A public discussion on the placement of the trailers at Jamestown Elementary School was held June 4 to address community concerns with the initial placement.
Arlington Public Schools presented four options for trailer placement along with a table that outlined the pros and cons of each location.
Two additional placement options were suggested by the community, including swapping the current location of the trailer with the playground, and placing the placing the trailers in the parking lot.
There were two votes on which option the community preferred. The first vote weighed all the options against one another, and B and C were the top choices, with 29 and 26 votes, respectively. When weighed against each other, B received 36 votes and C 34.
The current location of the trailers, option A, received no votes.
“The default position should be what is in the best interest of the children,” said April Lehman, a community member who attended the meeting, “and that has not been the case during this entire process.”
Several members of the community cited that one of their biggest concerns with the current placement of trailers between the playground and the baseball field is that it would be difficult for staff to keep an eye on children playing at both locations.
Parents were also concerned about the space lost to the trailers. Lehman said that the Jamestown community uses the playground as its “bigger backyard,” and that the trailers reduced the available space by one-third.
Another concern with location A was that its distance from the school would make it difficult to quickly gather students into the building in case of emergency and that the ramps that are required by the Americans with Disabilities Act to lead from the trailers to the school would further reduce space.
Parents were also concerned that the lost space could be a potential hazard for children who might collide with the trailers while chasing after a homerun ball, or that children might poke sticks beneath the trailers or climb onto the roofs. Assistant Superintendent of Facilities and Operations Clarence Stukes said that skirting would be installed around the trailers to address the latter two concerns.
One mother said that her concern with option A was that her fifth grader who would be taking class in the trailers would be unable to focus with children from other grades playing all around the classroom. Jamestown principal Kenwyn Schaffner said that grades 1-5 have their recess and lunch at from 12:15 to 1:15, while only the kindergartners play earlier. Schaffner also said that P.E. is usually conducted inside the gym or on the side of the school with options C and D.
The trailers were installed to deal with capacity issues. Jamestown’s enrollment is 636 students. Without the trailers, the school’s capacity is 597 students. According to Arlington Public Schools Public Relations Specialist Frank Bellavia, the five units that are to be installed add four classrooms with an extra 24 seats each, for an additional total of 96 seats, making the school’s capacity 693 students.

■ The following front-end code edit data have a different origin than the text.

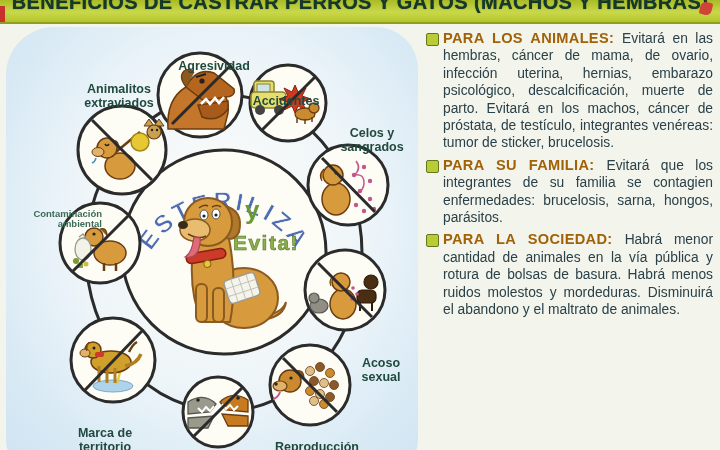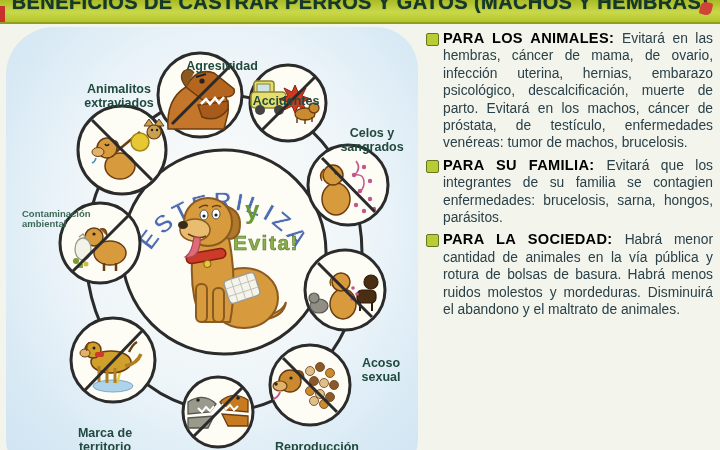"PARA LOS ANIMALES:" .bh { color: #000000 -> #a16207 }
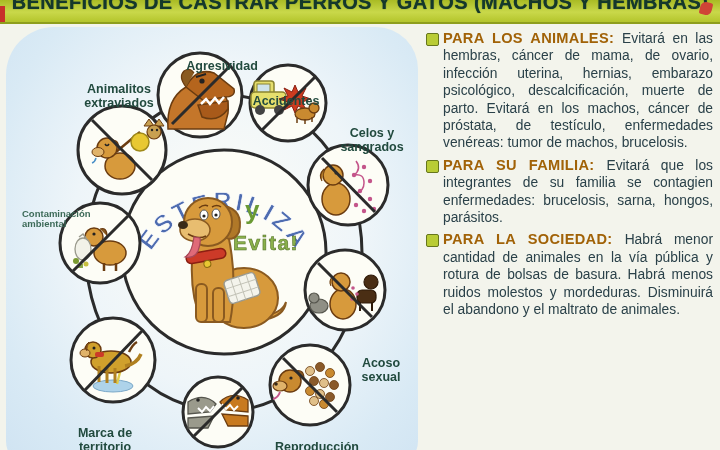"Evitará en las hembras, cáncer" span { text: enfermedades venéreas: tumor de machos -> integrantes venéreas: tumor de sticker }
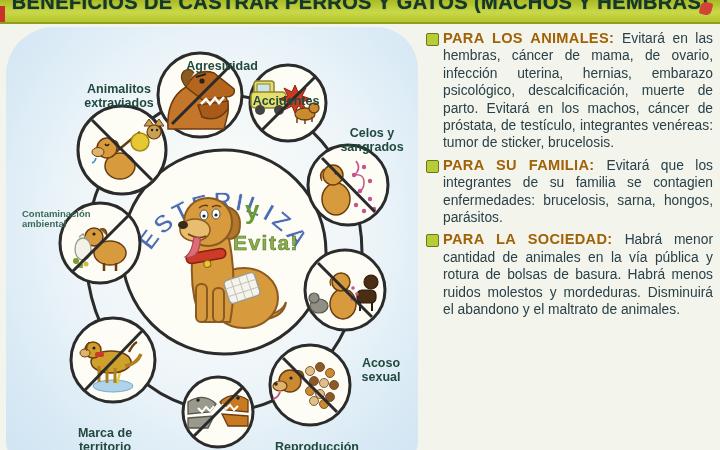"Agresividad" .lbl-agresividad { left: 160px -> 152px }
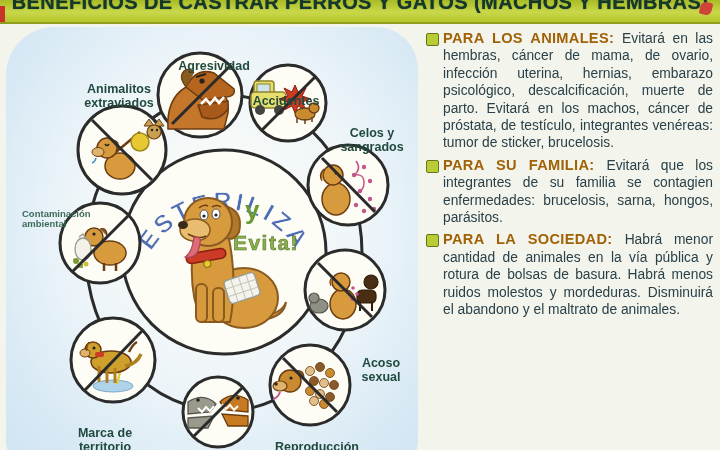"Contaminación ambiental" .lbl-contaminacion { text-align: left -> right }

Bellavia said the trailers cost between $250,000 and $300,000, with $190,000 going toward the five units and $60-$100,000 going toward installation and infrastructure. The current location of the trailers is optimal for utilities, so costs would increase in making the necessary changes at other locations. Options C and D both are also on public property, so placing the trailers there would require 4-6 additional weeks to get permission for installation.
Stukes said that the school hopes to have the installation completed before the teachers return in mid-August and that a decision on trailer relocation could be reached by the time the Jamestown school year ends.